The logic behind this reasoning was fascinating to me. In her judgment, Torres noted that while there was a “common enterprise” between Ripple and the institutional investors that bought XRP, there was no such arrangement between Ripple and other purchasers/holders. Check out the reasoning in this footnote.
She then goes further in her judgment.
She also went on to say that it was not enough for the SEC to say that Ripple explicitly targeted speculators or that people understood that they were buying XRP as an investment.
Based on numerous lawyers that I spoke with, this language matters for a number of reasons. First, there is the strong insinuation that XRP in and of itself is not a security.

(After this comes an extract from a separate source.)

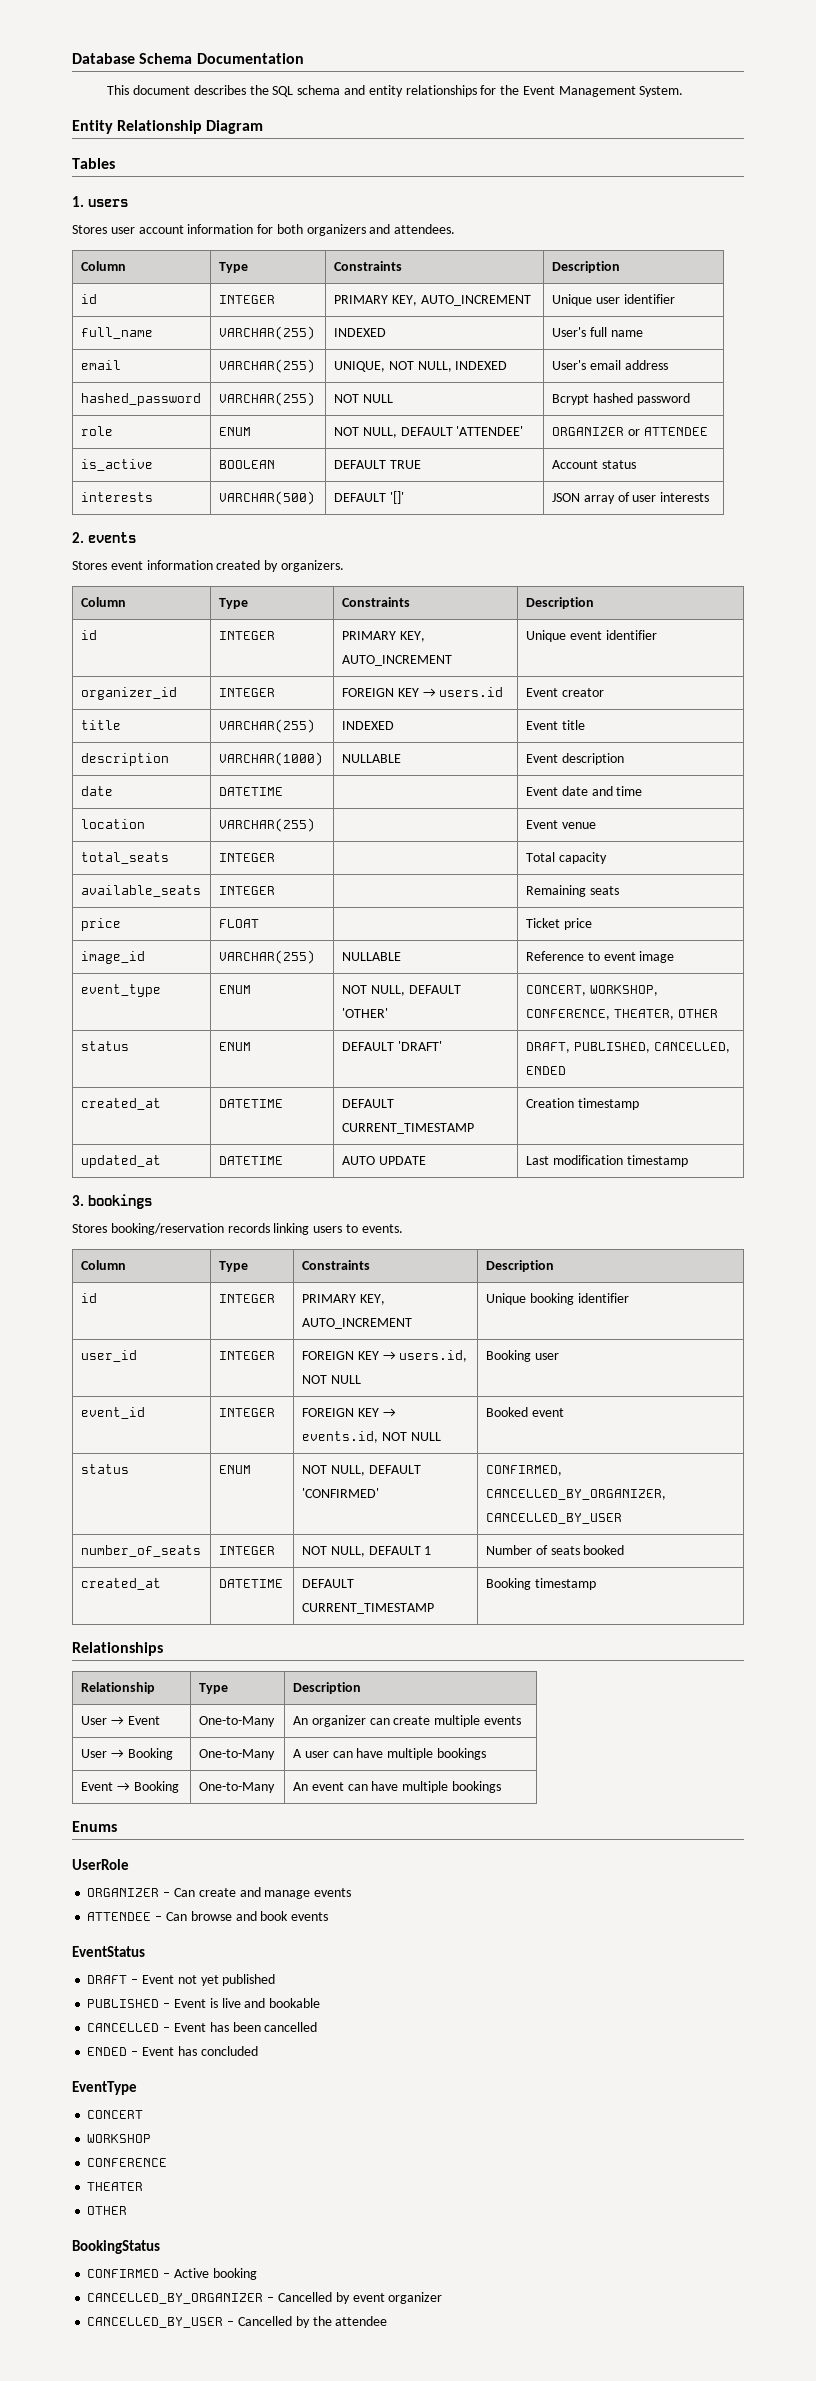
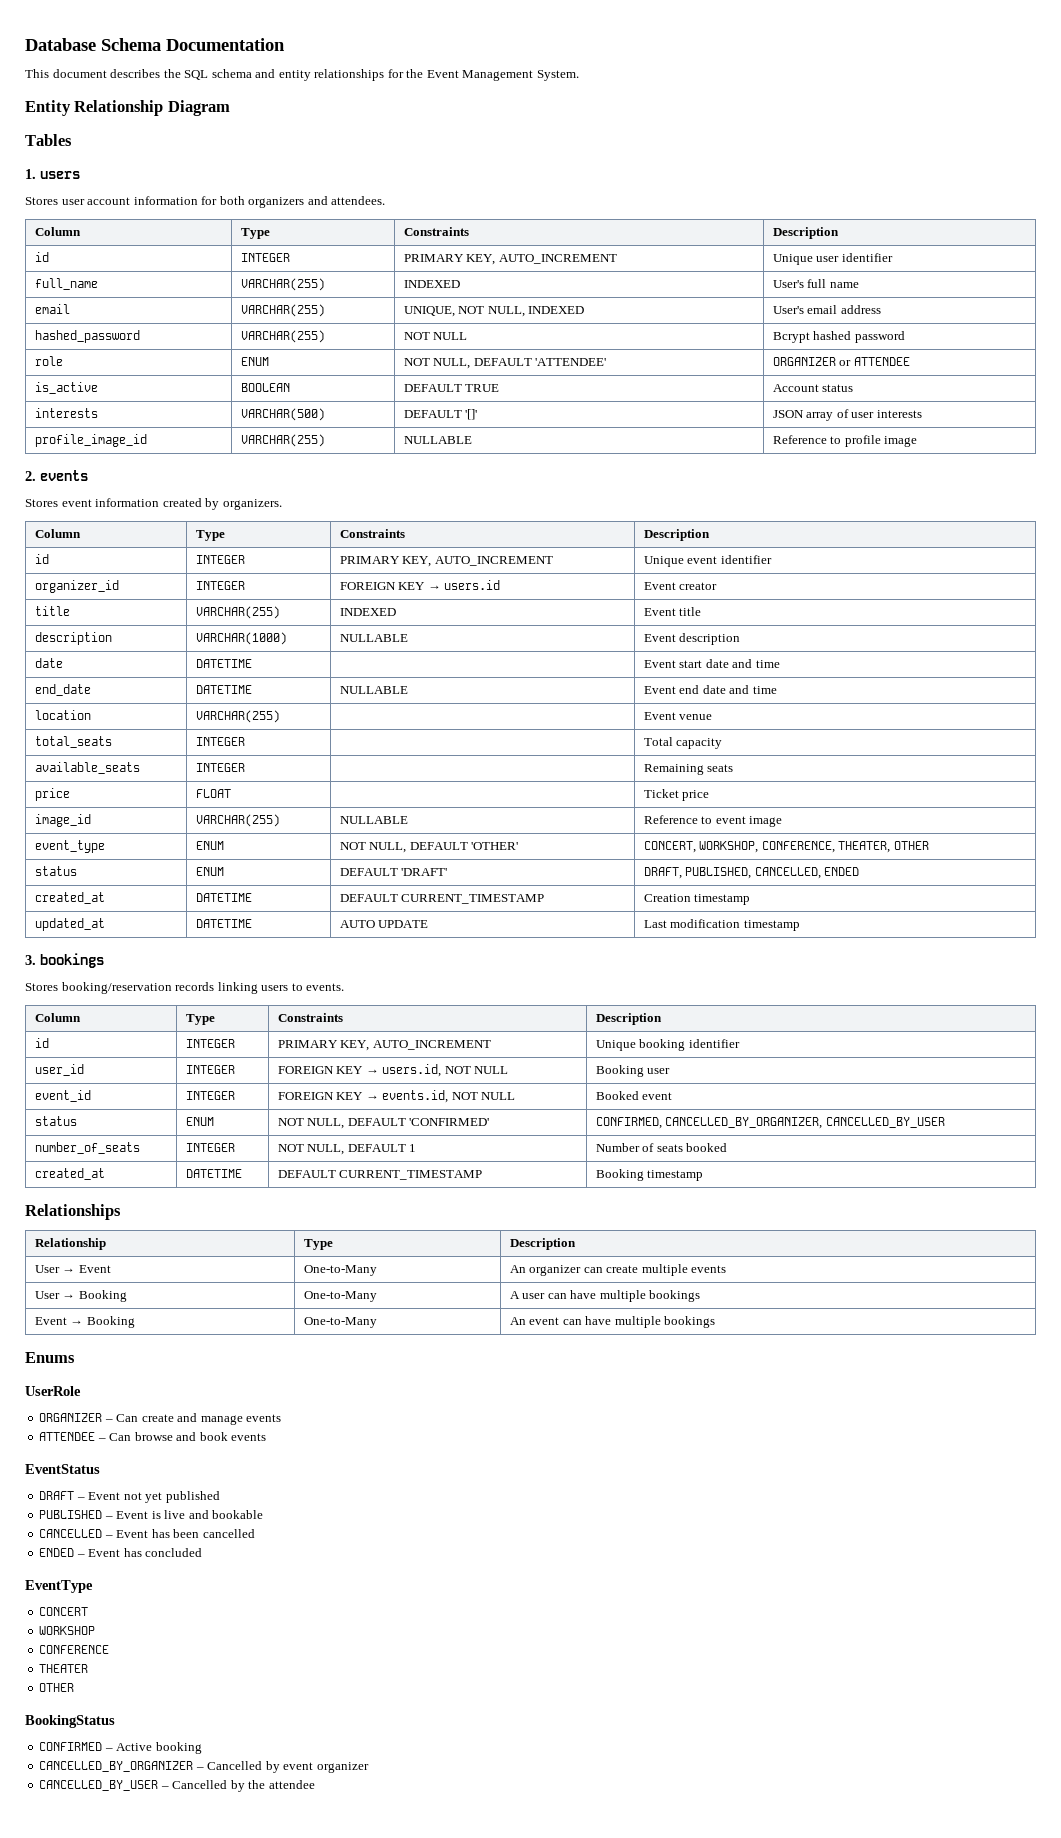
+ profile_image_id | VARCHAR(255) | NULLABLE | Reference to profile image
- date | DATETIME | | Event date and time
+ date | DATETIME | | Event start date and time
+ end_date | DATETIME | NULLABLE | Event end date and time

What mattered in the opinion of the court was the specifics of how the XRP was bought and sold, not the underlying characteristics of the asset.
She argued in the brief that regular commodities like gold and oil can be sold as securities (futures, options, etc), even if the underlying asset is not a security. She also said that it is possible for some investors to buy XRP with the expectation of profit without running afoul of securities laws. She basically said that it is too much to speculate on the mindset of each individual investor.
Key Takeaways
XRP Goes Weeeeee
The judgment provided some serious wind in the sails of XRP and Coinbase (will get to that next). XRP jumped as high as 90% yesterday before giving back some of the gains. It is still up over 48.5% over the past two days.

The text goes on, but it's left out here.